Note that @zah started a library just to deal with this issue when receiving data from external sources: https://github.com/status-im/nim-ranges.

@zielmicha

proc hash123(s: openarray[byte]): array[N, byte] =
  ...

proc hash123(s: string): array[N, byte] =
  ...

proc hash123_fromHex(s: string): array[N, byte] =
  ...

Also maybe it would be worth it to introduce a hex package in the stdlib, with:
type HexString = distinct string

[PMunch]

@zielmicha basically what @mratsim said, but you could also have a converter from string to bytes to make strings work everywhere that bytes work, but still keep bytes a separate type. mratsims example of what multiple hash functions would look like looks shockingly similar to how Ada does it. The Bytes type there is declared in another part of the library, but that library implements all kinds of different crypto algorithms, something that Nim has in multiple different modules. Ada is known for it's type safety and I think taking a page from their book on this is a good way to go.

The underlying problem is that there is no definite distinction what is a binary string and what is a text string.

Couldn't agree more, and this is what we now have the possibility to add to Nim. By having a bytes type we can easily make the distinction clear, both to the programmer, and to the reader.

[mratsim]

@Araq feedback on IRC

input type: openArray[byte]
output type: array[X, byte] where X depends on the concrete hashing algorithm

[genotrance]

Just last night, I was thinking of writing a Nim API to abstract the C interop in nimssl which is a wrapper for Openssl. Right now, only the SHA and AES portions are wrapped.

Based on what is agreed here, accordingly the API can be adjusted. The underlying implementation returns an array of chars which I accordingly cast and then convert to a hex string.

[FedericoCeratto]

Mind adding https://nimble.directory/pkg/libsodium https://github.com/federicoceratto/nim-libsodium to the list?

[Araq]

Here is my proposal.

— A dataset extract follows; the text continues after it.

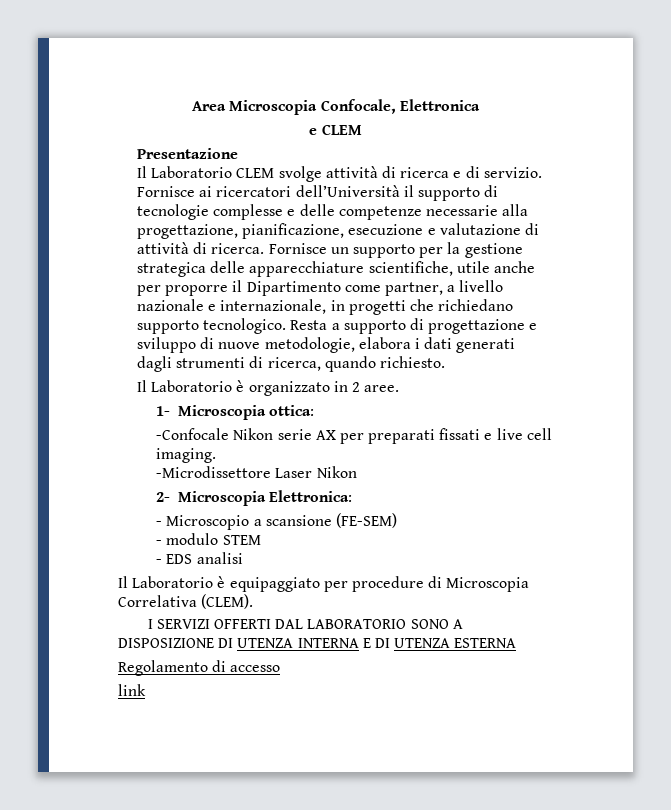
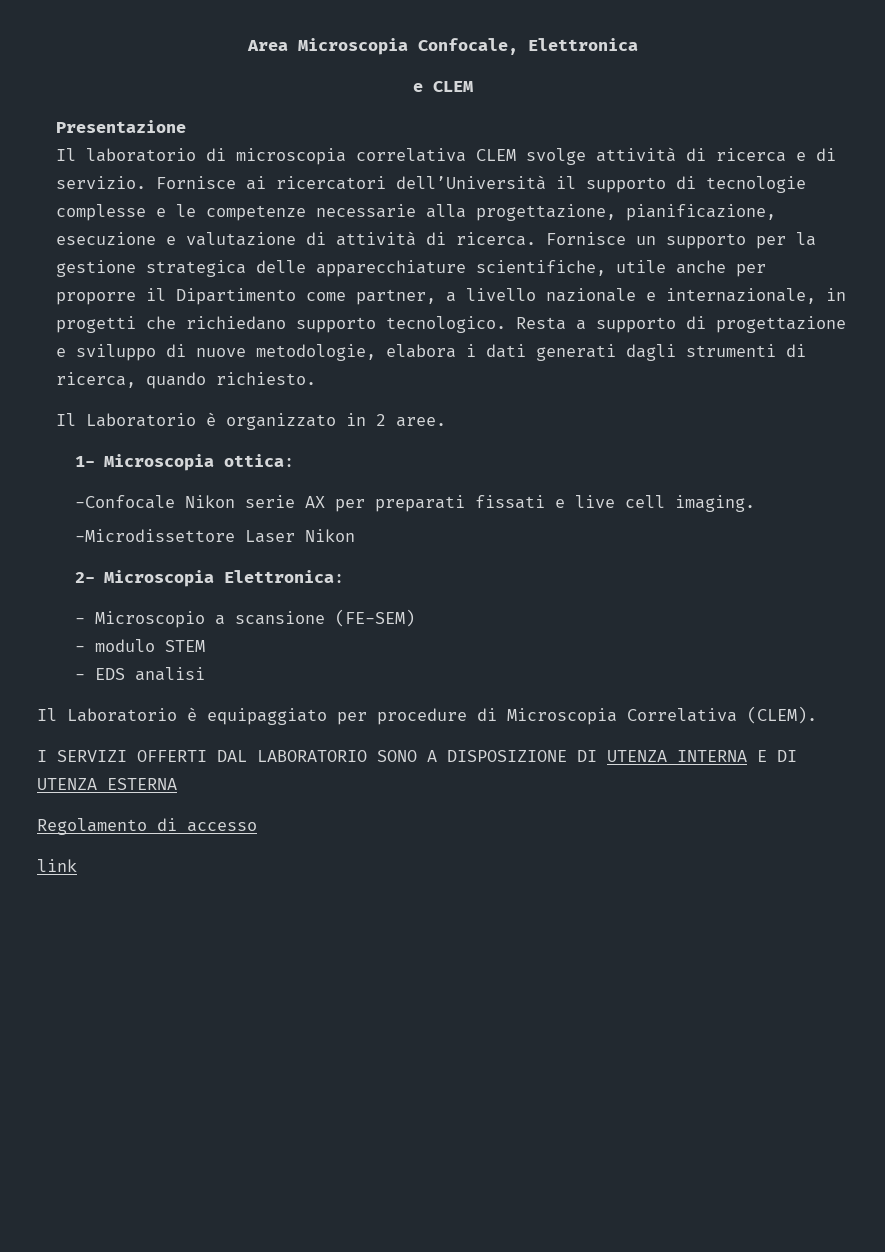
- Il Laboratorio CLEM svolge attività di ricerca e di servizio.
+ Il laboratorio di microscopia correlativa CLEM svolge attività di ricerca e di servizio.
- Fornisce ai ricercatori dell’Università il supporto di tecnologie complesse e delle competenze necessarie alla progettazione, pianificazione, esecuzione e valutazione di attività di ricerca.
+ Fornisce ai ricercatori dell’Università il supporto di tecnologie complesse e le competenze necessarie alla progettazione, pianificazione, esecuzione e valutazione di attività di ricerca.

A_ here stands for the concrete algorithm (SHA264, etc.).

type
  A_Digest* = distinct array[X, byte]
  A_Context* = object ## accumulator state
    # fields here

proc init*(a: var A_Context) = ...
proc update*(a: var A_Context; bytes: openArray[byte]) = ...
proc finish*(a: var A_Context): A_Digest = ...
proc toHex*(a: A_Digest; upperCase: bool = false): string = ...

This is the minimal protocol a hashing algorithm should support. The API introduces no overhead as far as I can see and it supports "streaming". On top of that either via a concept or via dynamic binding a dispatcher can be implemented, but first we also need a convenience template that is algorithm agnostic:

template hashBytes*(algorithm: typedesc; bytes: openArray[byte]; upperCase = false): string =
  var context: algorithm
  init(context)
  update(context, bytes)
  toHex(finish(context), upperCase)

And let's also have a toBytes view for string:

template toBytes*(x: string): seq[byte] = 
  cast[seq[byte]](x)

Thankfully seq[byte] can be passed to openArray[byte] without a copy.